Setúbal - Roteiros Republicanos



Título: Setúbal - Roteiros Republicanos
Autor: AFONSO, Albérico
Editora: QUIDNOVI
Ano: 2010

Introdução
Albérico Afonso


O Roteiro Republicano de Setúbal é uma iniciativa editorial da Comissão Nacional para as Comemorações do Centenário da República.
A solicitação que nos foi feita para coordenar esta investigação constituiu para nós um desafio que aceitámos com agrado, porquanto configurou uma oportunidade de, de forma sistematizada, proceder ao estudo da Setúbal republicana. O lapso temporal que será objecto desta publicação situar-se-á entre as últimas décadas do século XIX, em que já se pressentem os primeiros rumores do ideal republicano na cidade, e a imposição da Ditadura Militar.
Quando se trabalha a História local é-se muitas vezes levado a exagerar a importância da sua contribuição para a História geral do país. No caso vertente, contudo, não estaremos perante qualquer sobrevalorização ao afirmar-se que a República tem, por várias vezes, o seu destino marcado em território setubalense. De facto, foi aqui que o X Congresso do Partido Republicano decidiu em 1909 a via insurreccional para a tomada do poder. Foi aqui que a República bateu à porta no dia 4 de Outubro, antes mesmo de ser declarada vencedora em Lisboa. Finalmente, foi aqui que se consumou a ruptura entre o movimento operário e o regime que agora se comemora, com o assassinato, pela polícia, de uma operária conserveira e de um moço dessa mesma indústria. Esse divórcio revelar-se-ia, aliás, não só profundamente litigioso como também absolutamente letal para a defesa da República, quando sopraram ventos adversos.

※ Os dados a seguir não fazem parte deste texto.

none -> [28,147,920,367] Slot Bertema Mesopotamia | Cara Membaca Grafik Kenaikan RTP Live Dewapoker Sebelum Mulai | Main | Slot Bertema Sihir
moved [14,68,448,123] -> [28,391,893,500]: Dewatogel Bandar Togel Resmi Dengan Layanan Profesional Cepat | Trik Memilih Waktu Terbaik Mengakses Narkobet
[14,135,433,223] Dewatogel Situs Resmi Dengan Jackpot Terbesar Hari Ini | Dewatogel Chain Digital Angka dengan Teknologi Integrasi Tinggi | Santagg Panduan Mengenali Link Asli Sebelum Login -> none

Esta é a primeira investigação de conjunto que tenta sistematizar aspectos fundamentais da História social e política da cidade de Setúbal durante este período. Através dela entenderemos a intensidade com que o novo regime foi vivenciado pela cidade que o aguardou com impaciência e o festejou como se tivesse chegado a sua hora. Esta vivência foi muito para além dos 16 anos deste ciclo político iniciado em 5 de Outubro de 1910 e interrompido em 28 de Maio de 1926.
De facto, desde finais do século XIX que Setúbal, insatisfeito com 3 seu jovem proletariado reivindicativo e lutador, com o seu funcionalismo pequeno-burguês, com os seus pequenos comerciantes e industriais, se mobiliza, intervém e contribui para a construção de um processo de republicanização antes da República.

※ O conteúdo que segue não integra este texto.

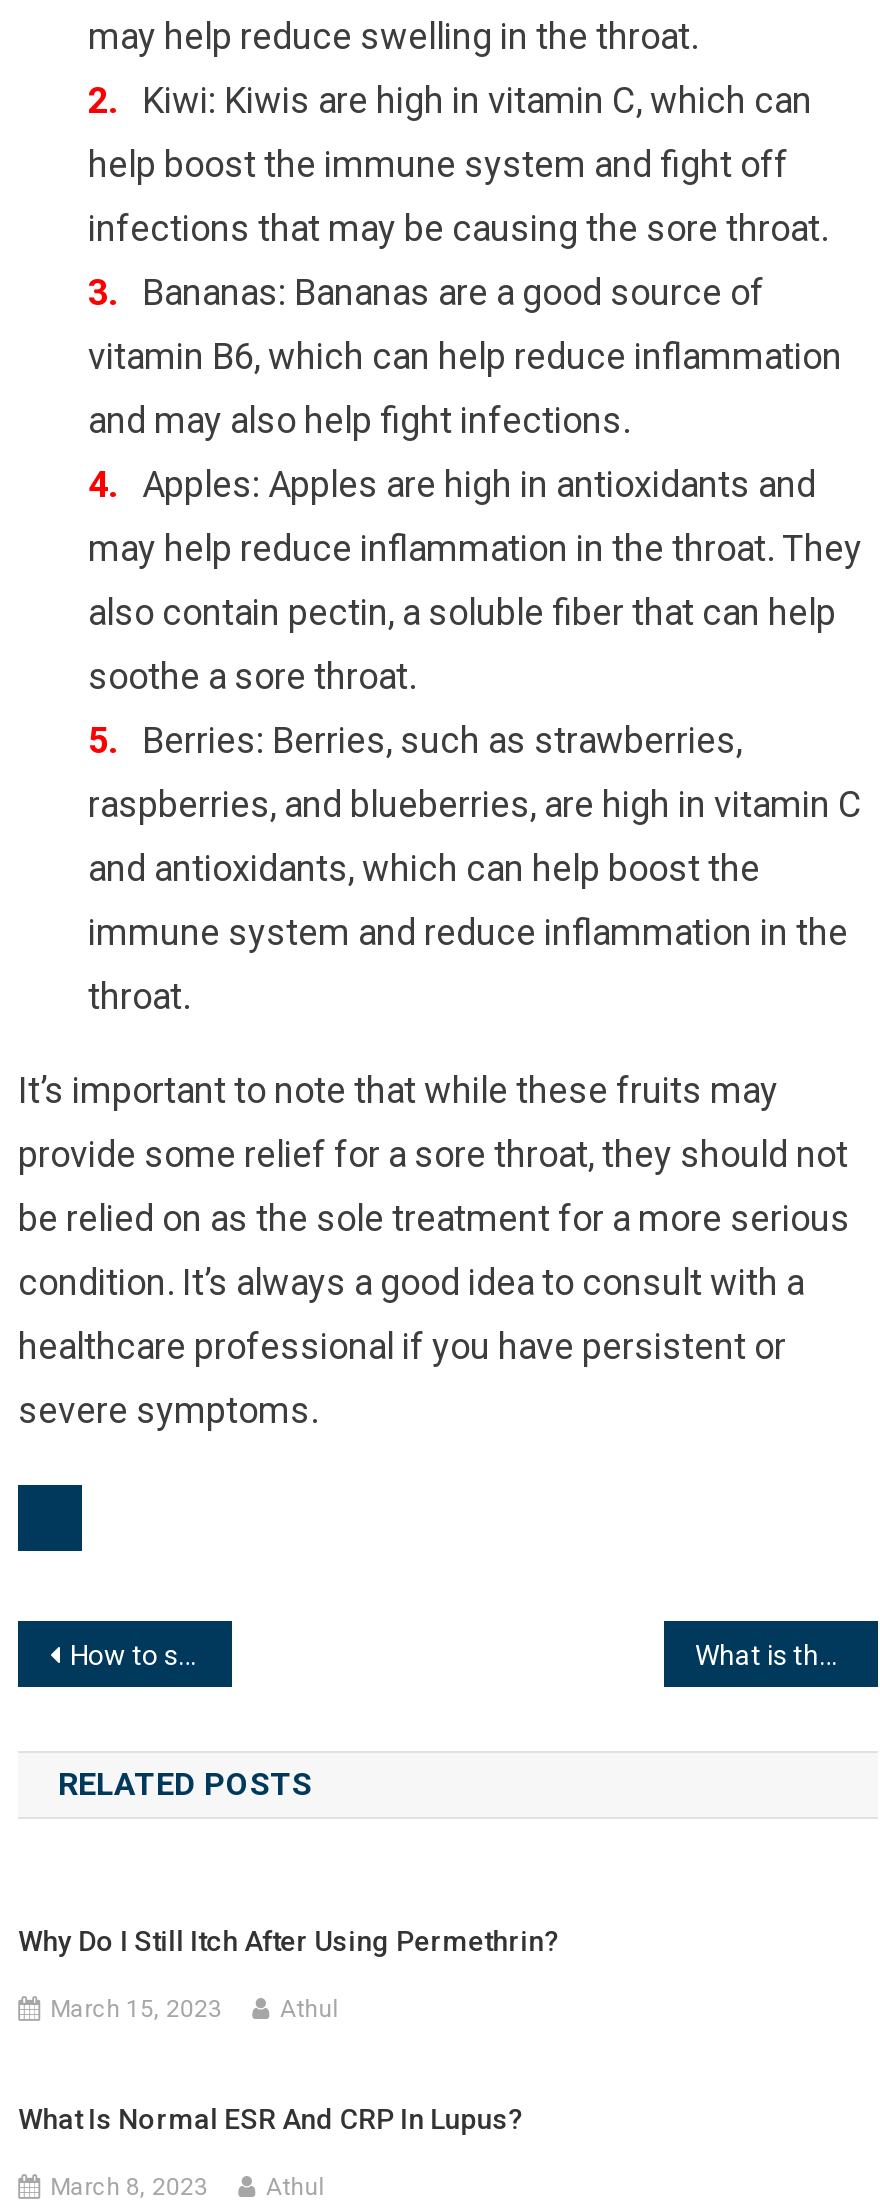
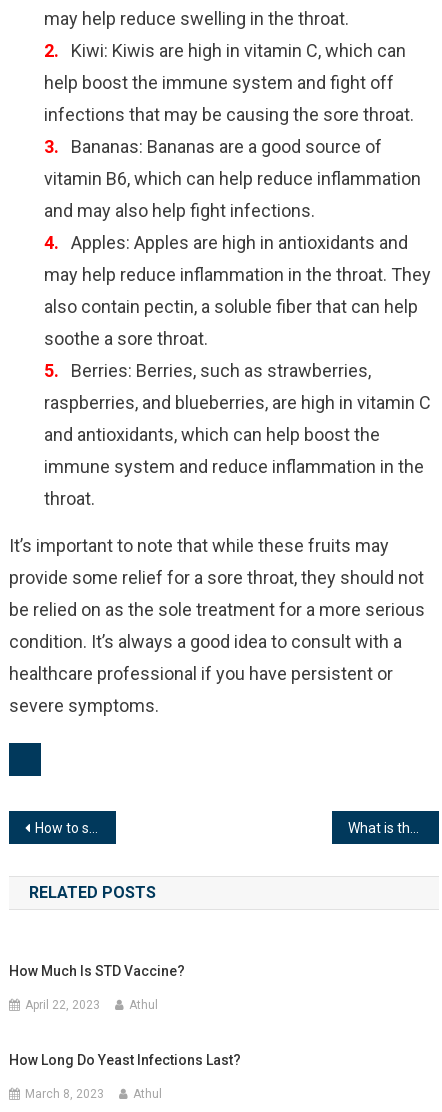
[18,1925,560,1957] Why Do I Still Itch After Using Permethrin? -> [9,963,185,979] How Much Is STD Vaccine?
[50,1995,222,2023] March 15, 2023 -> [25,998,100,1012] April 22, 2023
[18,2103,524,2135] What Is Normal ESR And CRP In Lupus? -> [9,1052,241,1068] How Long Do Yeast Infections Last?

Percorrer o tempo que antecedeu a tomada do poder é sentir esse pulsar. É ouvir as bandas que ecoaram nas ruas aquando do Ultimato, ou dos comícios do PRP em que participaram milhares de pessoas; é ler as descrições dos muitos jornais que chegavam às barcas com notícias das greves que um proletariado sobre-explorado levava a cabo num braço-de-ferro duríssimo com o patronato, gerando um clima de agitação social que propicia a mudança; e perceber a teia de solidariedades entre anarco-sindicalistas e republicanos com saudações fraternais mútuas.

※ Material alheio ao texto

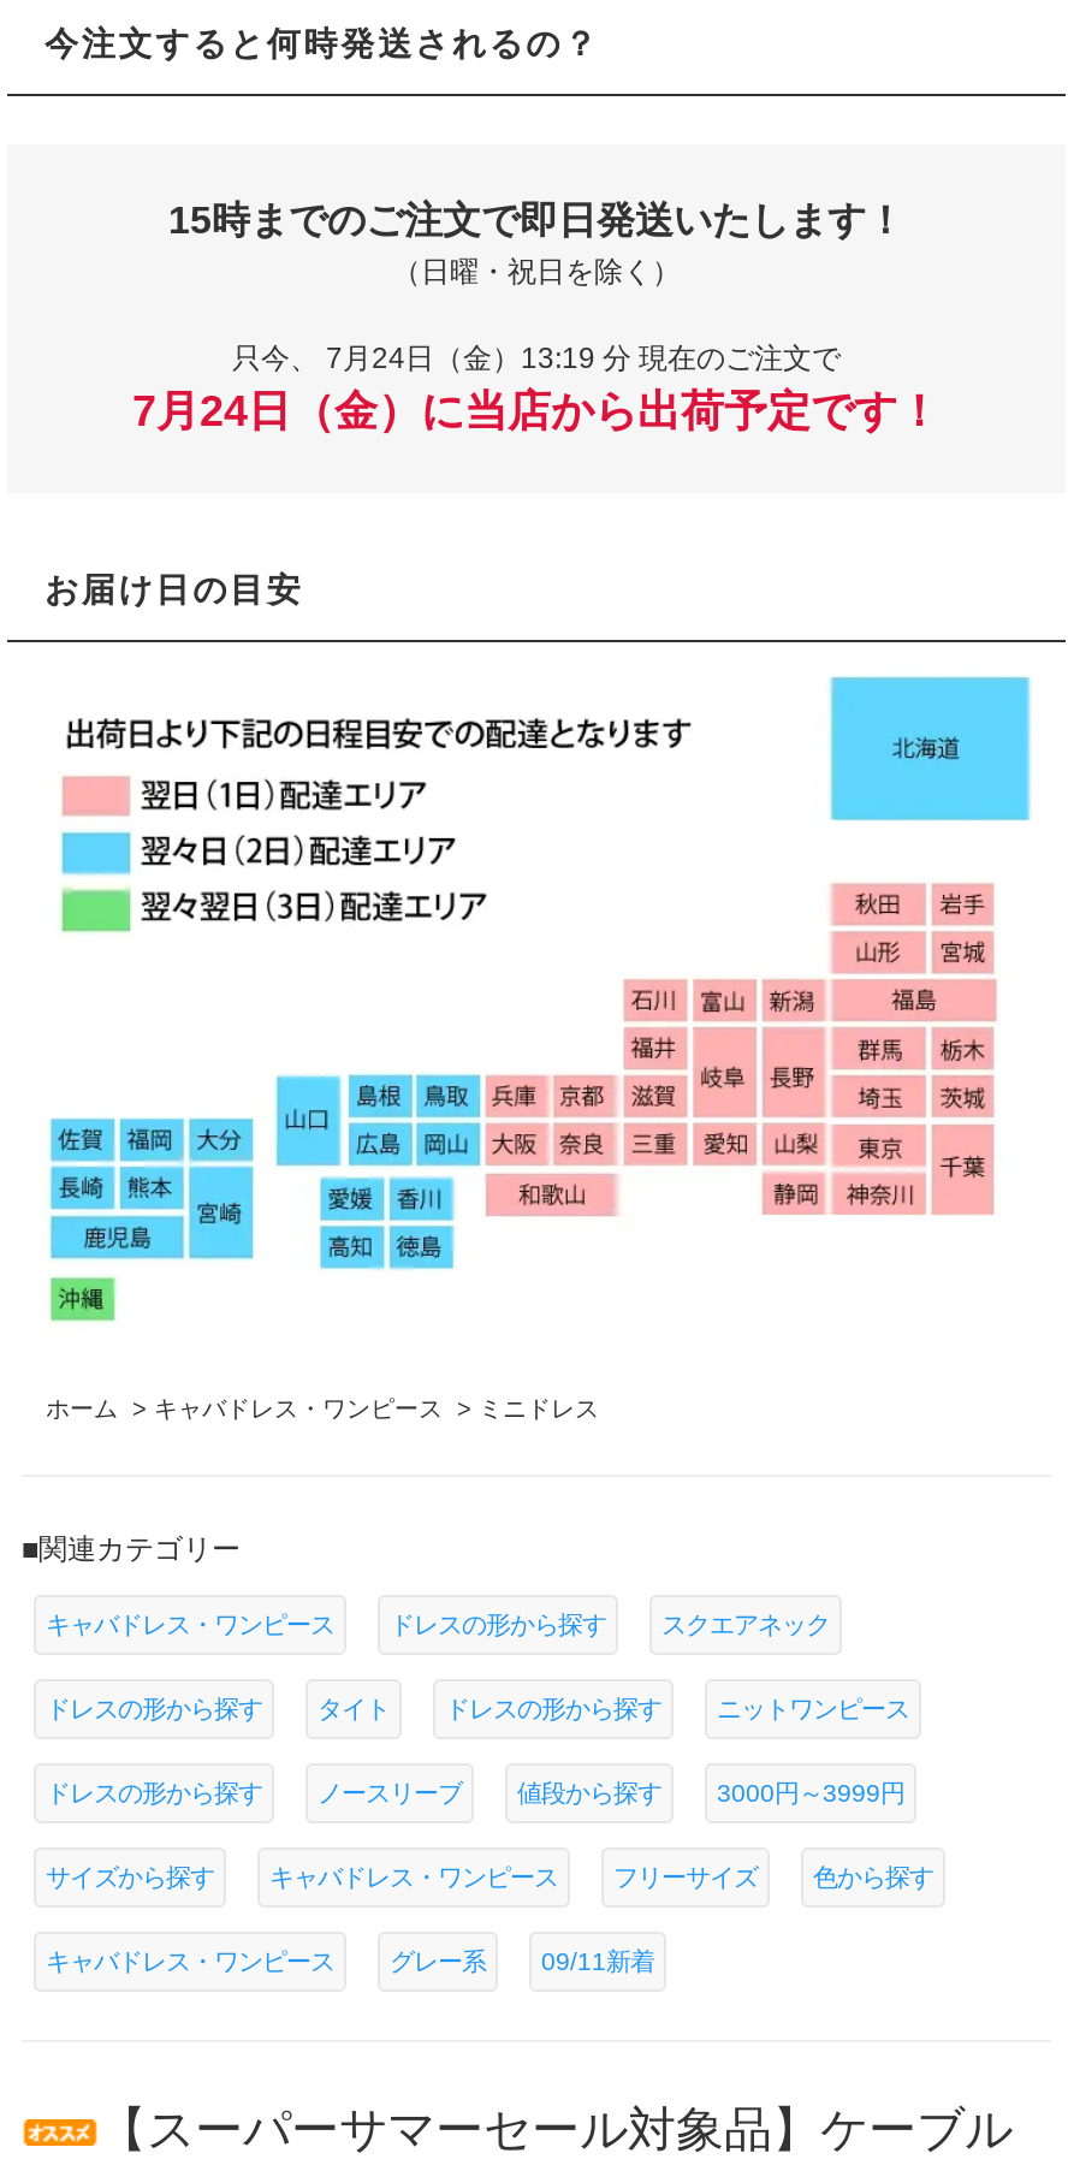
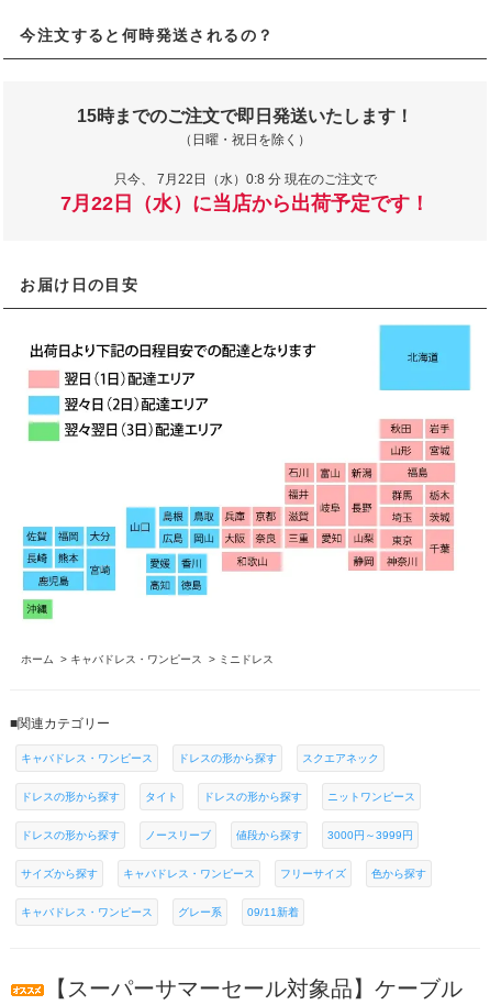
[232,342,841,376] 只今、7月24日（金）13:19 分 現在のご注文で -> [114,172,376,187] 只今、7月22日（水）0:8 分 現在のご注文で
[132,388,941,436] 7月24日（金）に当店から出荷予定です！ -> [60,193,430,215] 7月22日（水）に当店から出荷予定です！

Só a conjugação de todos esses elementos justifica os acontecimentos do dia 4 de Outubro e da noite que se lhe seguiu, quando se atearam incêndios na esquadra da polícia e nos conventos.
A análise do período republicano, à medida que os anos se foram cumprindo, evidenciará, por outro lado, um contraciclo de esperança. A República falhará o seu projecto de reforma social que antes havia levantado como bandeira. Mais do que isso, reprimira os seus antigos aliados. 
E se isso é evidente em todo o país, será aqui especialmente ser- tido, dado estarmos perante uma mancha urbana em que as fábricas ocupam um especialíssimo volume. Por isso mesmo os 16 anos republicanos testemunharão várias greves gerais e movimentos insurreccionais.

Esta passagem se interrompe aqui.